The second argument is one that has been referred to several times in this debate so far. The question is: does the Bill redefine marriage? It was put to me by one correspondent that:

“The Government’s plans will redefine the marriages of the 24 million married people without their consent”.

Other people have referred to their anniversaries. Last year, my wife and I celebrated our diamond wedding, and I have to say that it has been a marriage with mutual comfort and support. Is this Bill going to redefine that marriage? I cannot see how that could possibly happen. I was grateful to my noble friend on the Front Bench for confirming that nothing in this Bill will redefine our marriage or indeed those of the other 24 million married people in this country. One has to regard that argument as really quite misconceived. As others have said, it is not irrelevant that there is a great deal more support for the Bill among young people who are facing marriage, are about to get married or hope to get married than there is among the population generally. They do not see it like that. One has only to think of the possibility of the following happening. A young man poses the question to his intended, “Will you marry me?” and she replies, “Oh no. This Bill has made it all totally different. It’s for gays and lesbians—I can’t possibly marry you”. That is pure fantasy and I do not think we should pay too much attention to it.

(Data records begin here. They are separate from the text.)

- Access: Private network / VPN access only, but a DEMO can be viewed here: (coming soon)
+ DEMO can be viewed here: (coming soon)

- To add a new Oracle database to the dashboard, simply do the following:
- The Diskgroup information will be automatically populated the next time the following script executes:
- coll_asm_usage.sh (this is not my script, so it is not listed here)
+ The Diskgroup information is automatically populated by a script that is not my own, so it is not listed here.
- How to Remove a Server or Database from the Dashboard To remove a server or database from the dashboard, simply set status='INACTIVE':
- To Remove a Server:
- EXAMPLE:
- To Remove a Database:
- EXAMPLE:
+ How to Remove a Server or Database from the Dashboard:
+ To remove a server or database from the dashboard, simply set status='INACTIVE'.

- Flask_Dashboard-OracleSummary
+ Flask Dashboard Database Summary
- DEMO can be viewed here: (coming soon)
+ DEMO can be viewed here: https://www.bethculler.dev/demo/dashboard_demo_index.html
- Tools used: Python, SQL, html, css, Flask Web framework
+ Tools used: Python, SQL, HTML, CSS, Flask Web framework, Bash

The other argument that I have been rather more impressed by, and which again has been mentioned, is the question of the potential liability and difficulties for people, particularly in the public service, who find themselves, in a sense, implementing the provisions of the Bill in one way or another. A number of people, including some of those who have expressed support for the Bill, have voiced these concerns to me, and that is something that this House will need to look at quite carefully. I was very much comforted by the assurance given to us by my noble friend on the Front Bench that Ministers are considering what more might be done to allay those anxieties. I regard that as very important.

Finally, I return to the right reverend Prelate the Bishop of Leicester. I hope that he will not feel it is unfair if I call him my “old friend”, as indeed he is. I have come to the firm conclusion that there is nothing to fear in gay marriage and that, indeed, it will be a positive good not just for same-gender unions but for the institution of marriage generally. The effect will be to put right at the centre of marriage the concept of a stable, loving relationship. As a practising Christian, perhaps I may make the point to the Bishops’ Benches, including to the most reverend Primate, that there is every reason why, in time, the Anglican Church should come to accept that, although I recognise that it may take some time. The character of love which marriage reflects—that it is faithful, stable, tough, unselfish and unconditional—is the same character that most Christians see in the love of God. Marriage is therefore holy, not because it is ordained by God, but because it reflects that most important central truth of our religion: the love of God for all of us.